In an effort to end the
FrogWorld, Gilhooly created pieces like Clean Sweep, and FrogFood
on the Way to Valhalla. He even went as far as banning FrogFood. The
FrogWorld seemed to have a life of its own, to have its own sentience
and like food, lurked in the background, waiting... In desperation,
Gilhooly sent them into space and to the moon only to have them leave
their FrogWorld bodies and take up celestial bodies. The earlier planets
still had some of their Frogomorphic
qualities but as the artist got farther and farther away from the FrogWorld
the planet pieces also evolved until they became as omnipresent as a
Blackhole, a frog that had such presence that he achieved the gravity
of a blackhole with the planets being sucked into his head and face.
"I had always liked the
idea of working with found objects,
but never felt that I could quite pull it off. I really admired the way
other artists like Bruce Conner, William Wiley and Joseph Cornell could
take objects and incorporate them into sculpture. It's so direct and
immediate. The communication isn't diluted by my having to manufacture
each element of a sculpture because it already exists."
Finally the universe having
tired of being engulfed by frogs battled back and the planets took on
other less Frogomophic
forms. Gilhooly gradually began adding non-clay elements to the planets.
While finding his voice in purely Plexiglas sculptures, he created pieces
predominantly from clay with Plexiglas details and transitioned from that
to ceramic incorporated with found objects. Gilhooly began frequenting
thrift stores, Goodwills and garage sales in search of "things". The
Plexiglas was becoming more satisfying and he was becoming more facile
with the medium's inherent risks. He also found that he could successfully
combine found objects and even real food with the Plexiglas.

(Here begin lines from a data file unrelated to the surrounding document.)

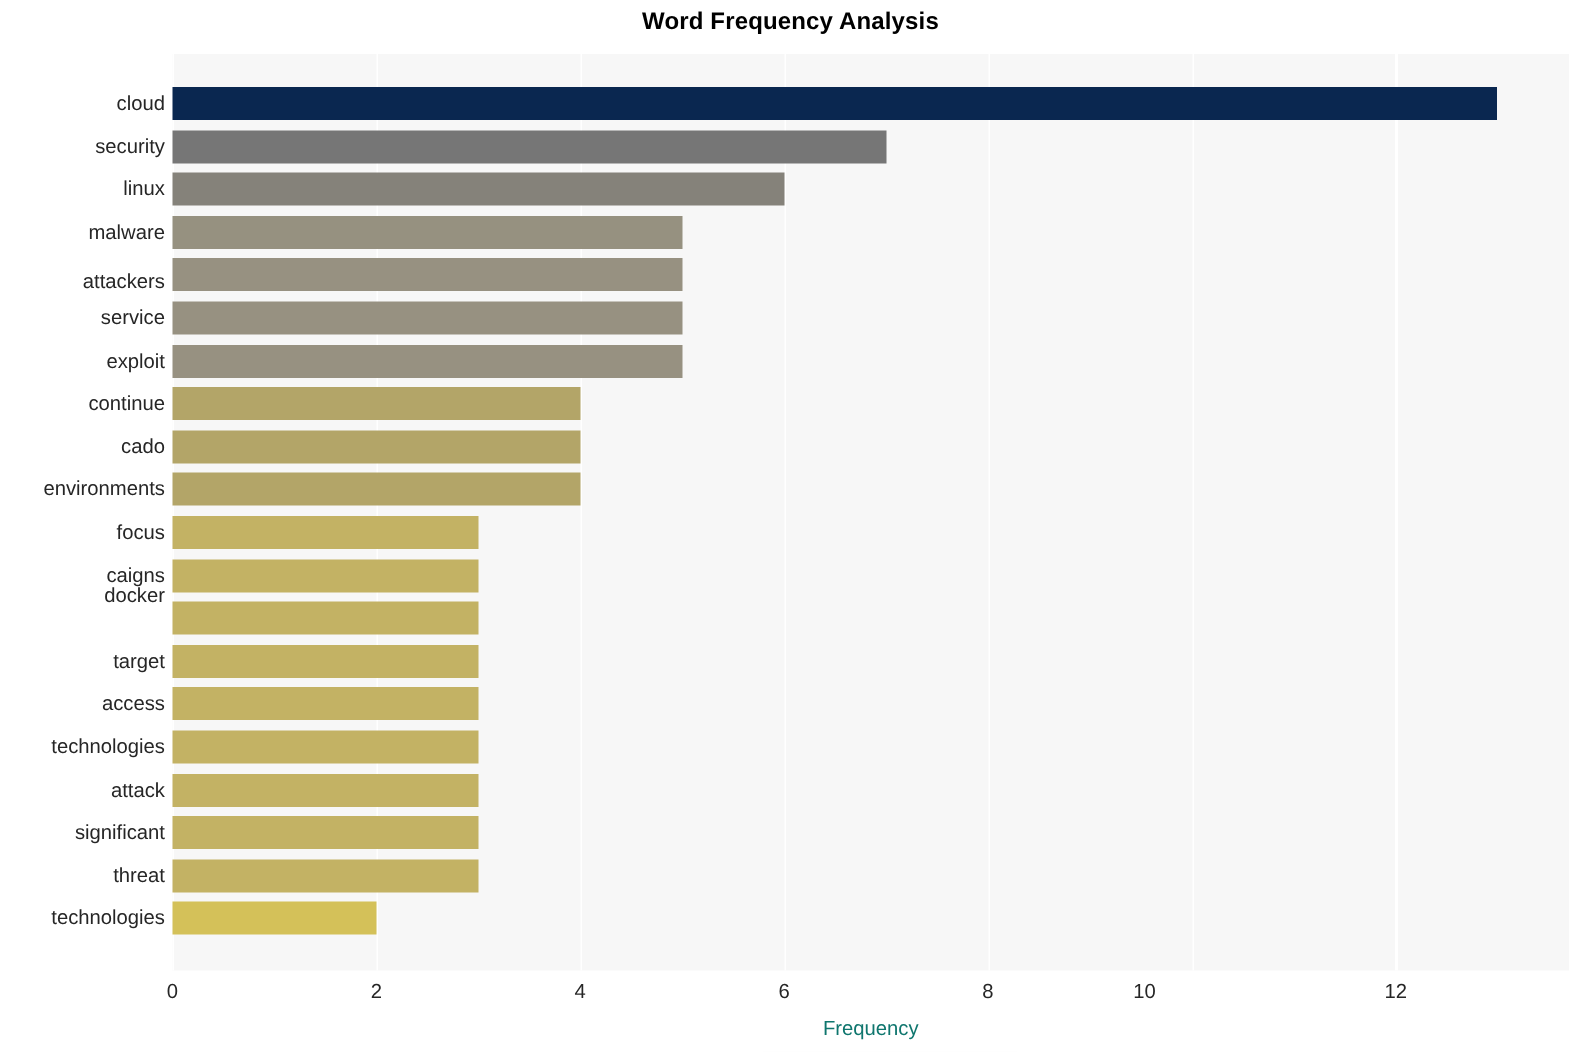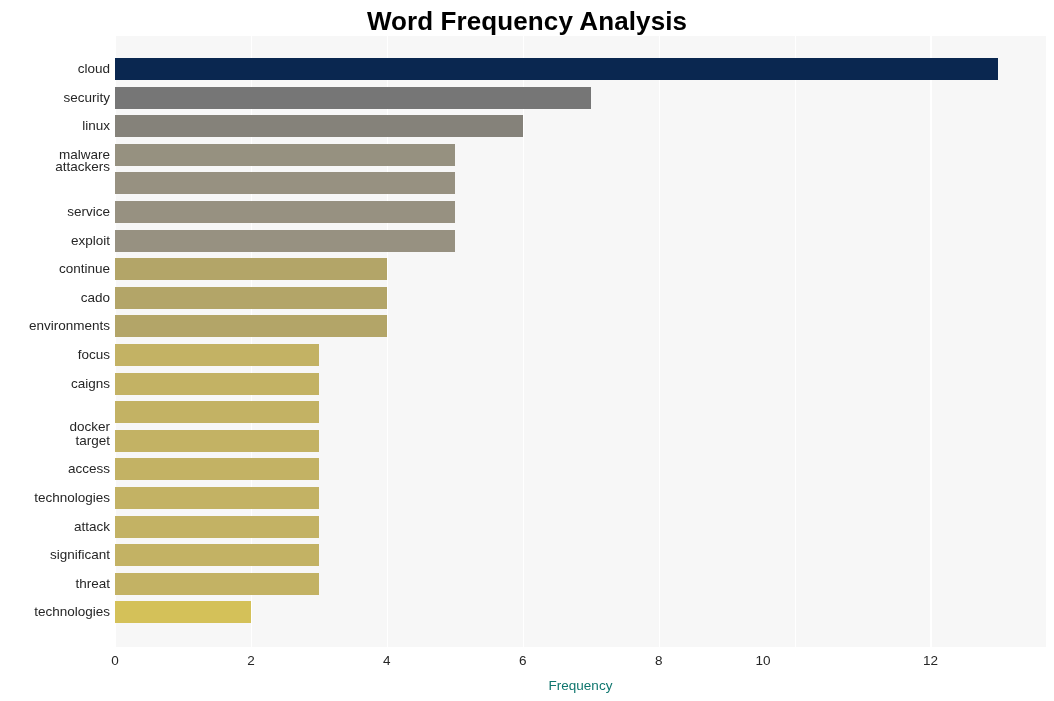--- a/index.html
+++ b/index.html
@@ -31,7 +31,7 @@
     top: 6px;
     width: 1054px;
     text-align: center;
-    font-size: 26px;
+    font-size: 16px;
     font-weight: bold;
     color: #000000;
     letter-spacing: 0.1px;

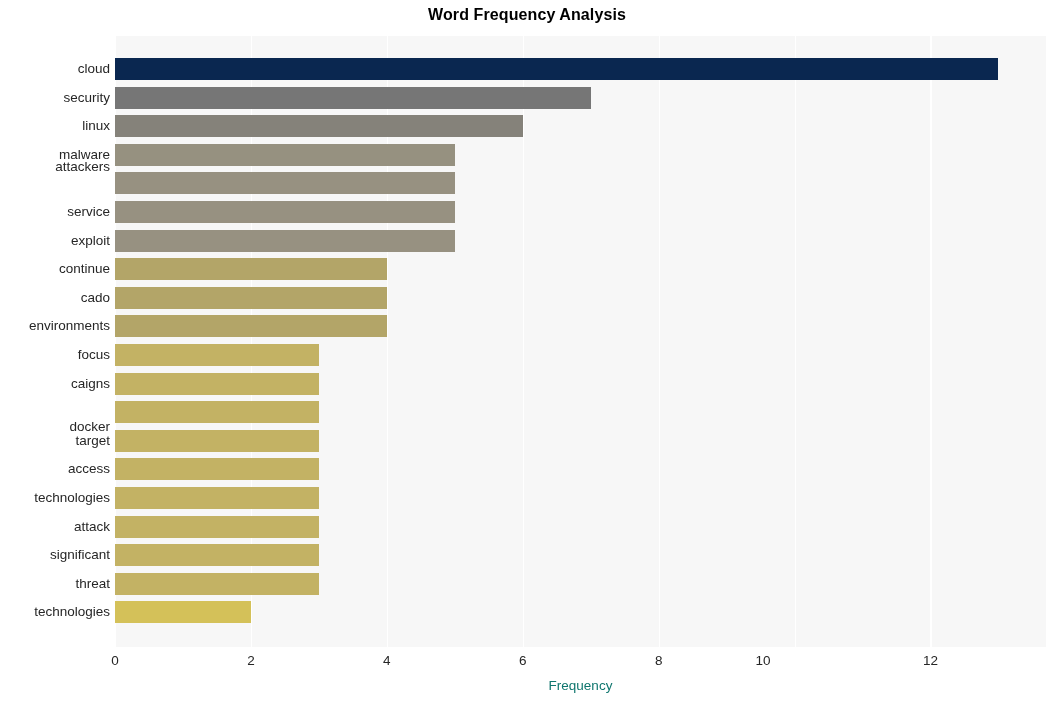--- a/index.html
+++ b/index.html
@@ -160,7 +160,7 @@
       <div class="ytick-label" style="top: 50.6px;">security</div>
       <div class="ytick-label" style="top: 79.2px;">linux</div>
       <div class="ytick-label" style="top: 107.8px; padding-left: 28px;">malware</div>
-      <div class="ytick-label" style="top: 120px; text-align: right;">attackers</div>
+      <div class="ytick-label" style="top: 141px; text-align: right;">attackers</div>
       <div class="ytick-label" style="top: 165px;">service</div>
       <div class="ytick-label" style="top: 193.6px;">exploit</div>
       <div class="ytick-label" style="top: 222.2px;">continue</div>

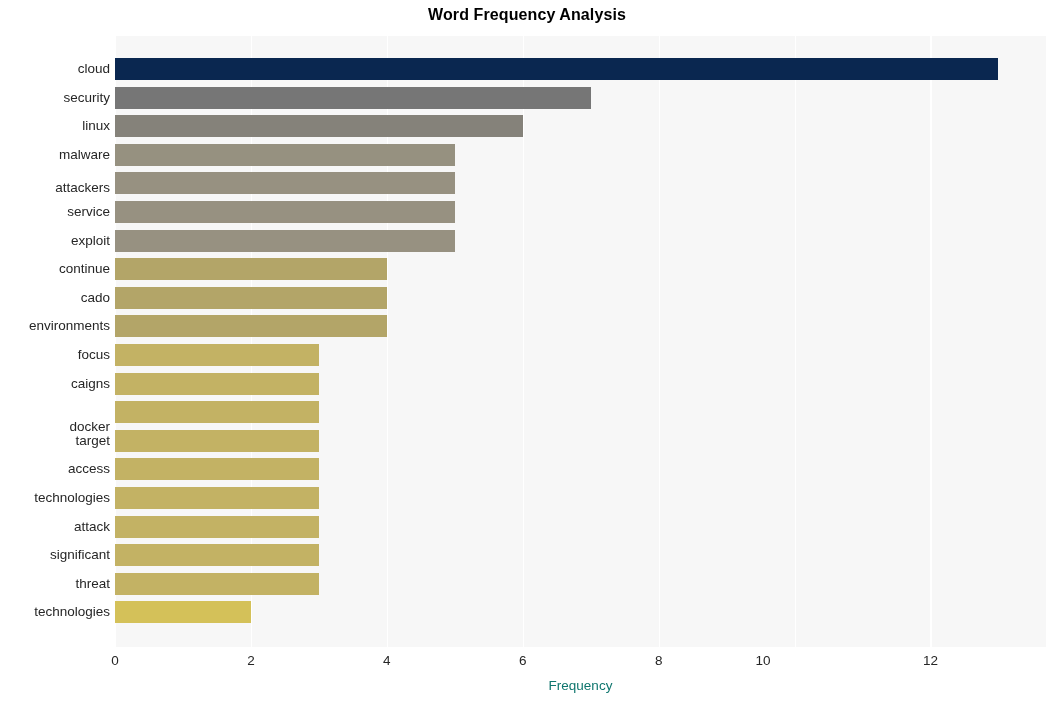--- a/index.html
+++ b/index.html
@@ -168,7 +168,7 @@
       <div class="ytick-label" style="top: 279.4px;">environments</div>
       <div class="ytick-label" style="top: 308px; padding-left: 46px;">focus</div>
       <div class="ytick-label" style="top: 336.6px;">caigns</div>
-      <div class="ytick-label" style="top: 380px;">docker</div>
+      <div class="ytick-label" style="top: 350px;">docker</div>
       <div class="ytick-label" style="top: 393.8px;">target</div>
       <div class="ytick-label" style="top: 422.4px;">access</div>
       <div class="ytick-label" style="top: 451px;">technologies</div>

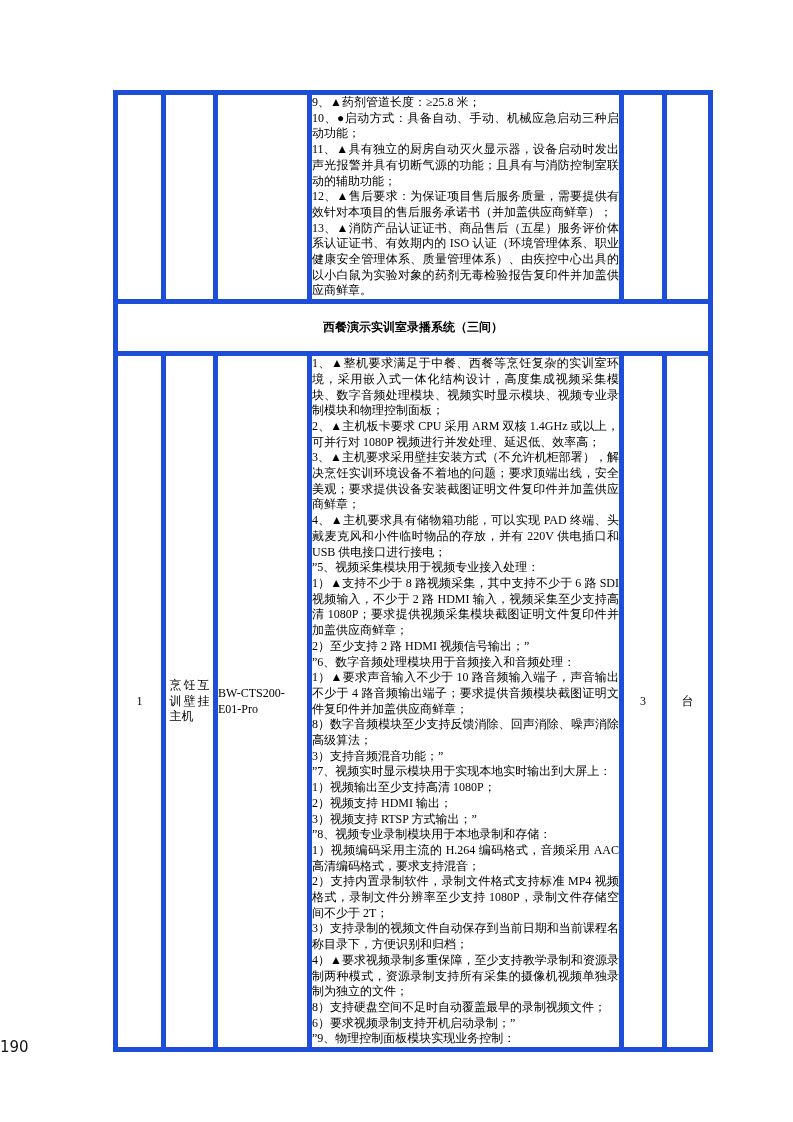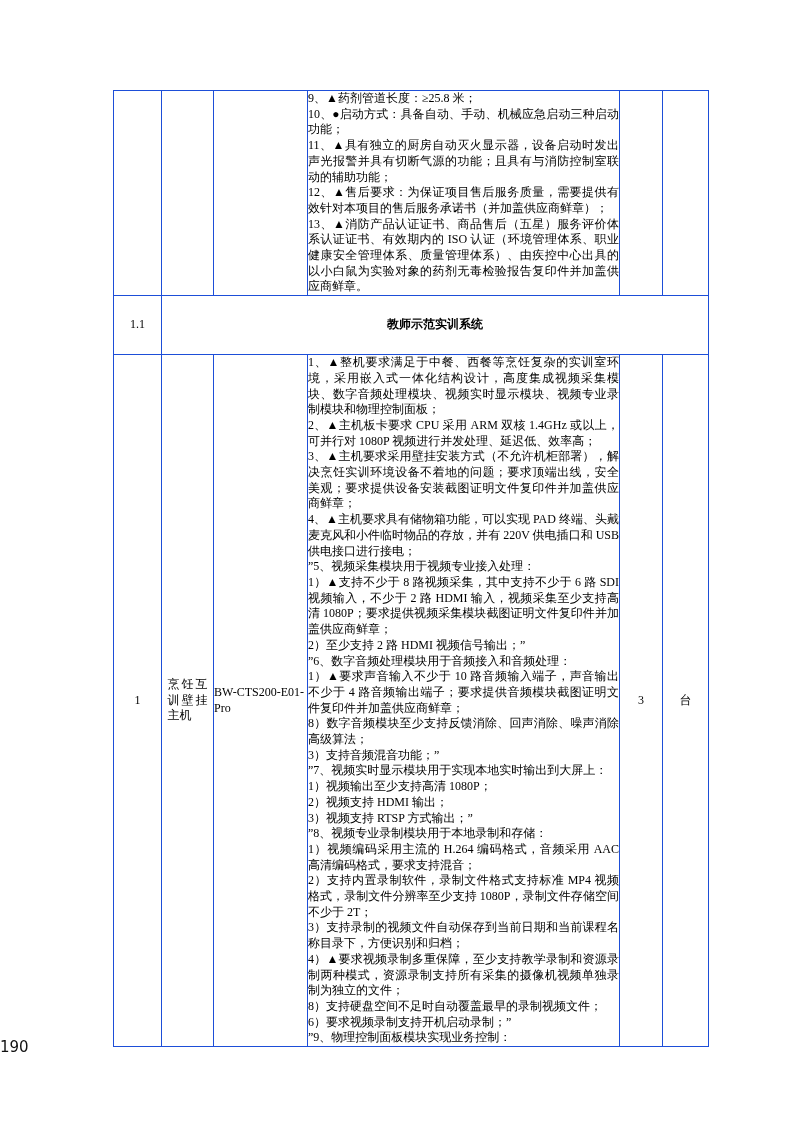--- a/index.html
+++ b/index.html
@@ -24,7 +24,7 @@
     table-layout: fixed;
   }
   table.doc-table td {
-    border: 1px solid #1d4ed8;
+    border: 5px solid #1d4ed8;
     font-size: 12px;
     line-height: 15.7px;
     vertical-align: middle;

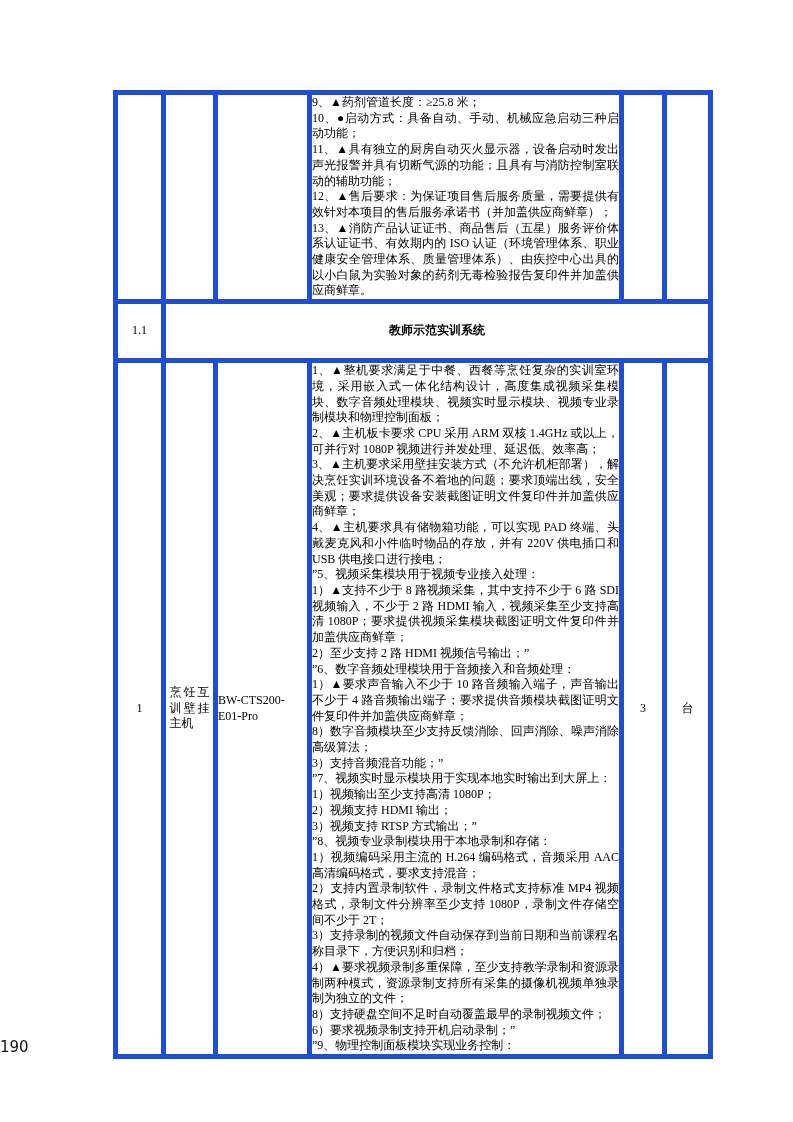--- a/index.html
+++ b/index.html
@@ -106,6 +106,9 @@
       <td class="qty-cell"></td>
       <td class="unit-cell"></td>
     </tr>
+    <tr class="row-section">
+      <td class="title-cell" colspan="6">西餐演示实训室录播系统（三间）</td>
+    </tr>
     <tr class="row-subsection">
       <td class="center">1.1</td>
       <td class="title-cell" colspan="5">教师示范实训系统</td>

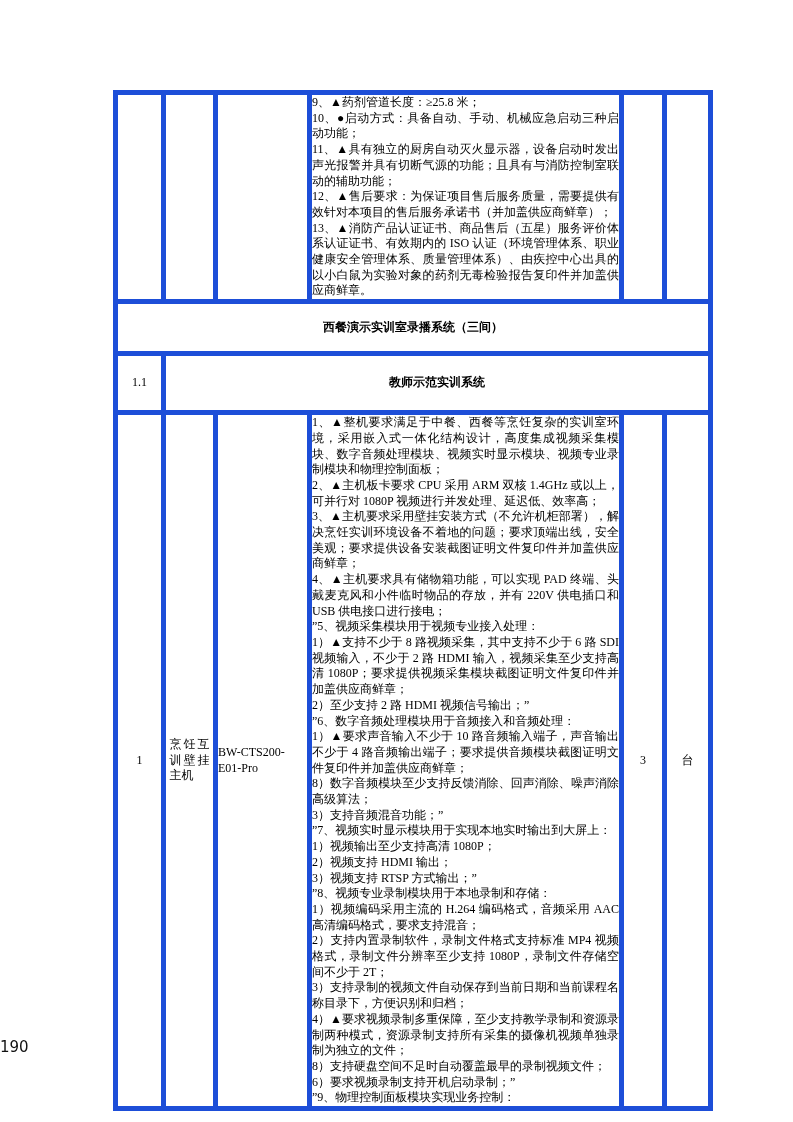--- a/index.html
+++ b/index.html
@@ -109,10 +109,6 @@
     <tr class="row-section">
       <td class="title-cell" colspan="6">西餐演示实训室录播系统（三间）</td>
     </tr>
-    <tr class="row-subsection">
-      <td class="center">1.1</td>
-      <td class="title-cell" colspan="5">教师示范实训系统</td>
-    </tr>
     <tr class="row-item">
       <td class="center">1</td>
       <td class="name-cell">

Still it
would take until 1996 for the artist to complete his last clay piece,
Tiki Moon Rising and the Plexiglas pieces were undergoing a rapid metamorphosis
of their own.
"I have always kept a sketch
book that had ideas and titles in it as well as sketches. While I didn't
feel particularly compelled to finish up all of the ideas in that book,
there were some ideas that it contained that I just couldn't waste. Having
finished those up and getting really sick of clay and the dirt and the
dust in my studio, it was very easy for me to get rid of all the ceramic
related equipment and left over glazes without any remorse what so ever."